◆ Assignment: The lines to find are those in the entries that hold the word "think"; copy every one of them.

===== Record extracts =====

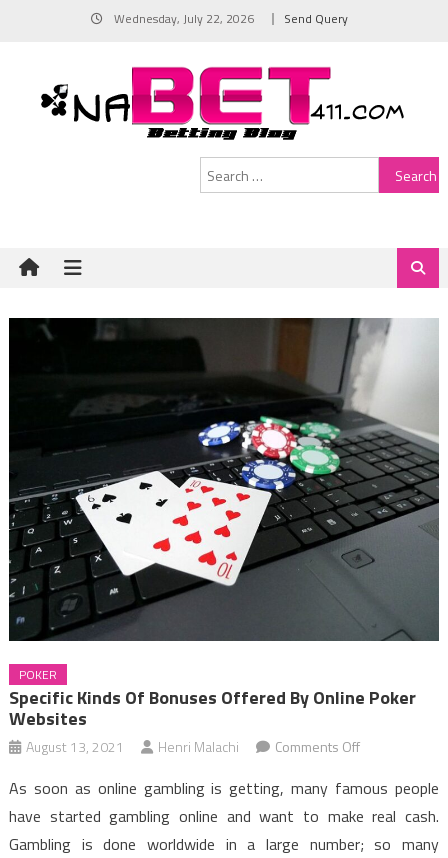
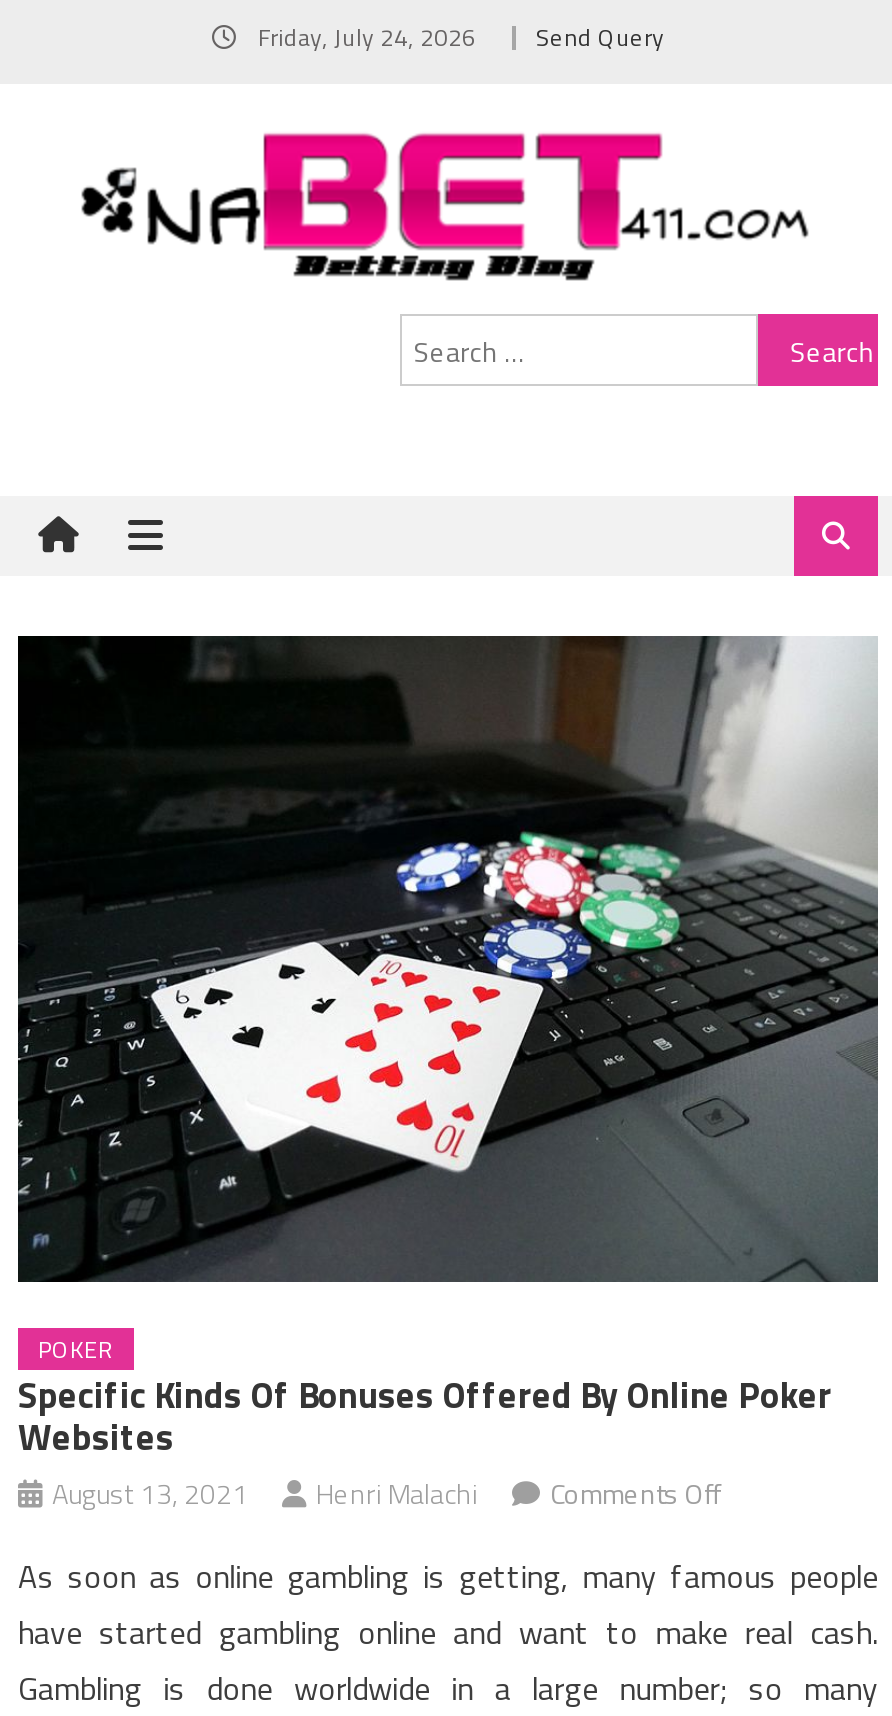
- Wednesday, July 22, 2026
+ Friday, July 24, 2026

=====
===== Record extracts =====

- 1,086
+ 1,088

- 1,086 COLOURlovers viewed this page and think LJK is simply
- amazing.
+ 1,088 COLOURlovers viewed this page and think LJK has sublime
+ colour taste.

=====
===== Record extracts =====

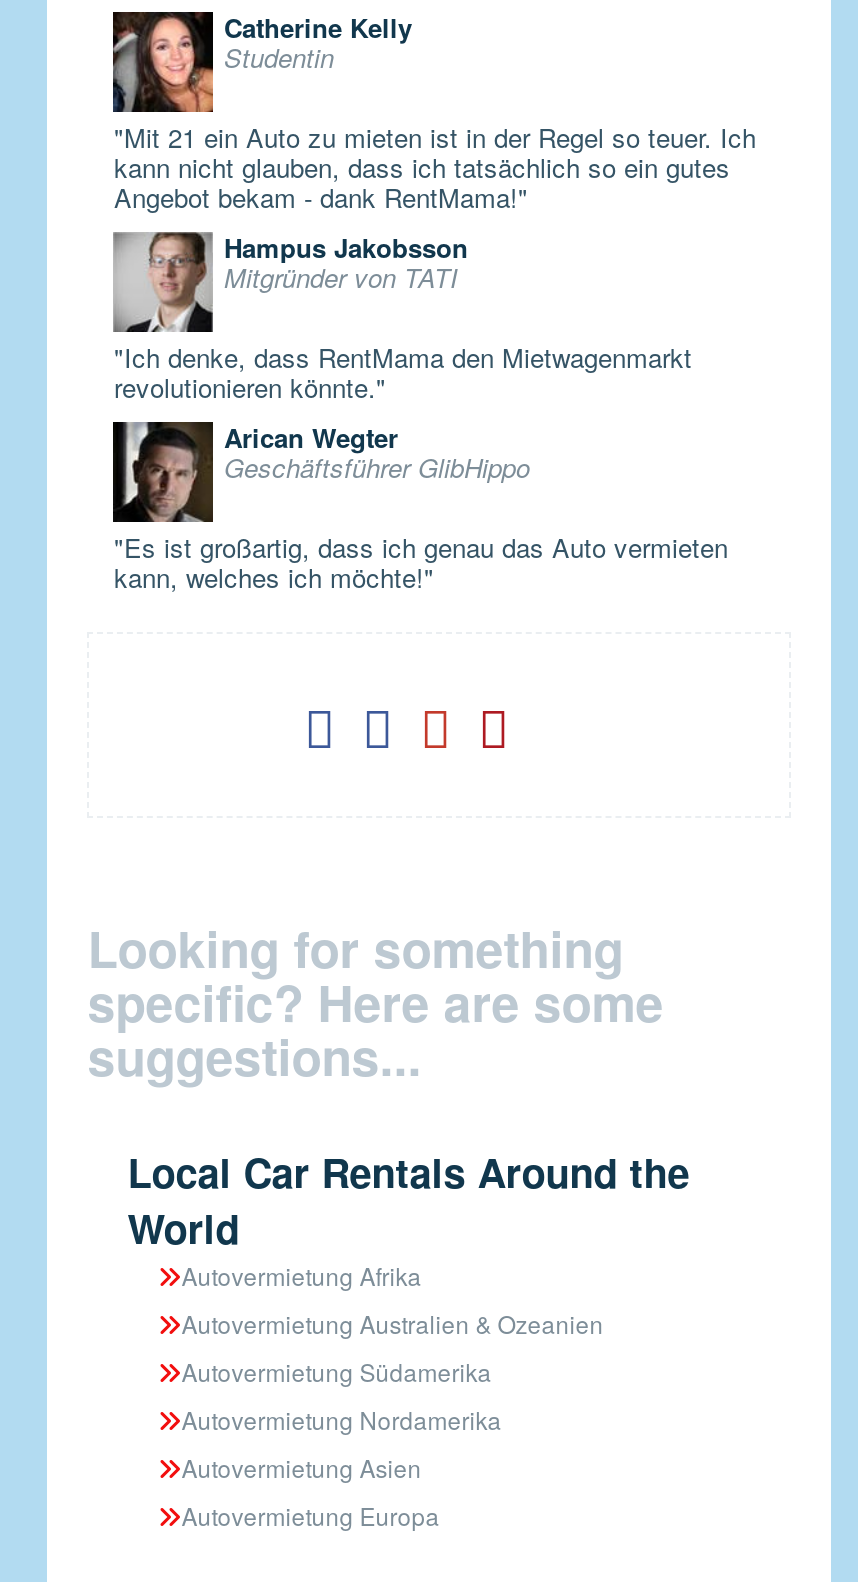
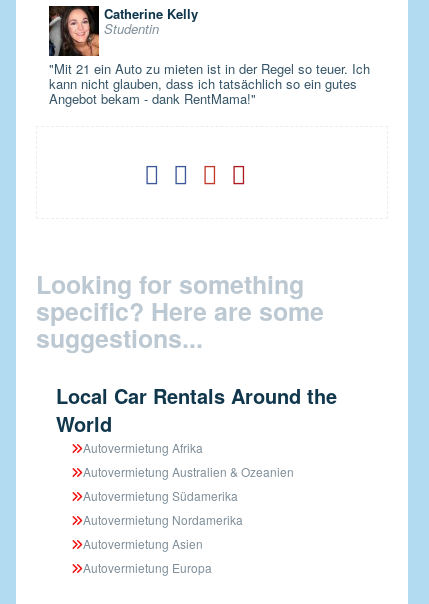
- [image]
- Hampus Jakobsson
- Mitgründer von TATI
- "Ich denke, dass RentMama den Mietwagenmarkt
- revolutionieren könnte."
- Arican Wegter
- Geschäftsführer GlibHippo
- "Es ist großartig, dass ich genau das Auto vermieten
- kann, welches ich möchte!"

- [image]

=====

◆ Task answer:
- 1,086 COLOURlovers viewed this page and think LJK is simply
+ 1,088 COLOURlovers viewed this page and think LJK has sublime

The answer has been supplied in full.